Notre mode d'enseignement nous oblige à aller à l'École mais oublie de nous poser une question fondamentale : pourquoi l'École est-elle obligatoire ? Autrement dit, quel est l’intérêt de chacun d’aller à l’École? Par Florent Leduc


Pour certains, aller à l’École ne fait pas ou ne fait plus sens. Par défaut, le seul intérêt d’aller à l'École est d’accéder au niveau supérieur, jusqu’à l’obtention d’un diplôme potentiellement garant de l’obtention d’un métier. Par conséquent, l'École ne leur permet que de devenir des « employables », c’est-à-dire des individus ayant une valeur d’emploi. Ce mode d’enseignement transmet bien mais n’enrichit en rien. Dans cette optique, l'École ne sert plus qu’à offrir une place sur le marché du travail. Elle ne permet pas de trouver sa propre place dans le monde ni le sens de la vie propre à tout un chacun. En panne de sens, il arrive même que certains ne se rendent à l'École que par tradition. En occultant l’intérêt de la connaissance, le risque est de lui tourner le dos. Combien d’échecs scolaires ne sont-ils pas dus à l’incapacité de trouver du sens à aller à l’École plutôt qu’à l’incapacité d’y réussir ?
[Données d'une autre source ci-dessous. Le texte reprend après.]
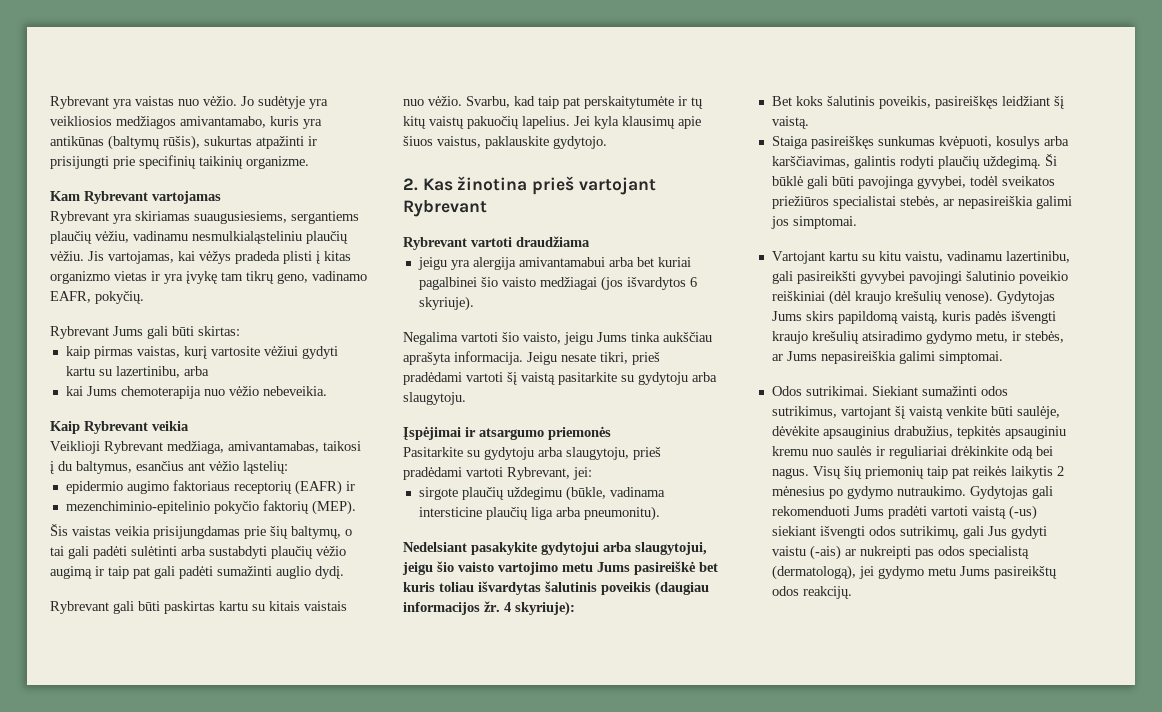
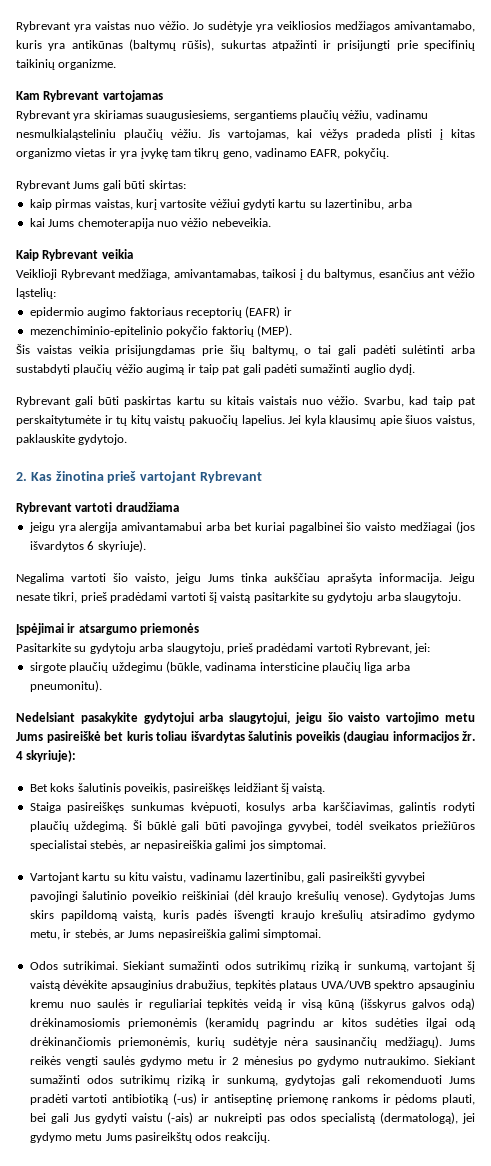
- Siekiant sumažinti odos sutrikimus, vartojant šį vaistą venkite būti saulėje, dėvėkite apsauginius drabužius, tepkitės apsauginiu kremu nuo saulės ir reguliariai drėkinkite odą bei nagus. Visų šių priemonių taip pat reikės laikytis 2 mėnesius po gydymo nutraukimo.
+ Siekiant sumažinti odos sutrikimų riziką ir sunkumą, vartojant šį vaistą dėvėkite apsauginius drabužius, tepkitės plataus UVA/UVB spektro apsauginiu kremu nuo saulės ir reguliariai tepkitės veidą ir visą kūną (išskyrus galvos odą) drėkinamosiomis priemonėmis (keramidų pagrindu ar kitos sudėties ilgai odą drėkinančiomis priemonėmis, kurių sudėtyje nėra sausinančių medžiagų). Jums reikės vengti saulės gydymo metu ir 2 mėnesius po gydymo nutraukimo.
- Gydytojas gali rekomenduoti Jums pradėti vartoti vaistą (-us) siekiant išvengti odos sutrikimų, gali Jus gydyti vaistu (-ais) ar nukreipti pas odos specialistą (dermatologą), jei gydymo metu Jums pasireikštų odos reakcijų.
+ Siekiant sumažinti odos sutrikimų riziką ir sunkumą, gydytojas gali rekomenduoti Jums pradėti vartoti antibiotiką (-us) ir antiseptinę priemonę rankoms ir pėdoms plauti, bei gali Jus gydyti vaistu (-ais) ar nukreipti pas odos specialistą (dermatologą), jei gydymo metu Jums pasireikštų odos reakcijų.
L’École perd connaissance et cela s’explique. L’École traditionnelle est fondée sur les principes de disjonction et de réduction. La connaissance est divisée en disciplines et réduites à ses composantes les plus simples. L’École offre ainsi la connaissance du détail mais pas de l’ensemble. Elle transmet une connaissance aveugle car inadaptée pour rendre compte des différentes interactions entre les disciplines qui forment le réel. En effet, une discipline n’offre qu’un seul point de vue sur un objet. Il convient donc de combiner plusieurs points de vue pour tenter de comprendre les différentes facettes d’un objet. Aucune situation de vie ne requiert jamais l’utilisation d’un savoir exclusivement mathématique, exclusivement historique ou exclusivement linguistique. Chaque point de vue est pourtant nécessaire pour tenter de comprendre la complexité du monde. Notre mode d’enseignement basé sur la disjonction et la réduction est donc proprement artificiel et contre-intuitif. Pourquoi n’existe-t-il pas à l’École de cours permettant de faire le lien entre tous les cours ?

De plus, ce mode d’enseignement est basé sur des méthodes pyramidales. L’enseignant est seul détenteur du savoir. L’enseignement ne se fait que dans un seul sens : de l’enseignant vers l’élève. Ces méthodes ne reconnaissent pas les stratégies d’apprentissage et de compréhension propres à chacun. Elles n’en reconnaissent ni l’identité ni le rythme. Or, il existe autant d’intelligences qu’il n’existe d’individus. A l’École, l’intelligence est presque devenue synonyme de scolarité. Ses critères d’évaluation ne sélectionnent qu’un certain type d’intelligence ne consistant bien souvent qu’à restituer et à reproduire. Elle n’engendre que des intelligences identiques. L’École devient un appareil de clonage. Elle ne reproduit que des serviteurs du mode de pensée qui les a créés. Pour se différencier les uns des autres, les élèves doivent donc entrer en compétition. L’École ne laisse pas passer les intelligences non compétitives, ce qui empêche la créativité. Si l’École reconnaissait toutes formes d’intelligences, il n’y aurait pas lieu d’entrer en concurrence car chacun devrait être évalué selon des critères qui lui seraient propres. A l’inverse, la coopération connecte et relie les différentes formes de regards et d’intelligences. Seul, on va plus vite ; ensemble, on va plus loin.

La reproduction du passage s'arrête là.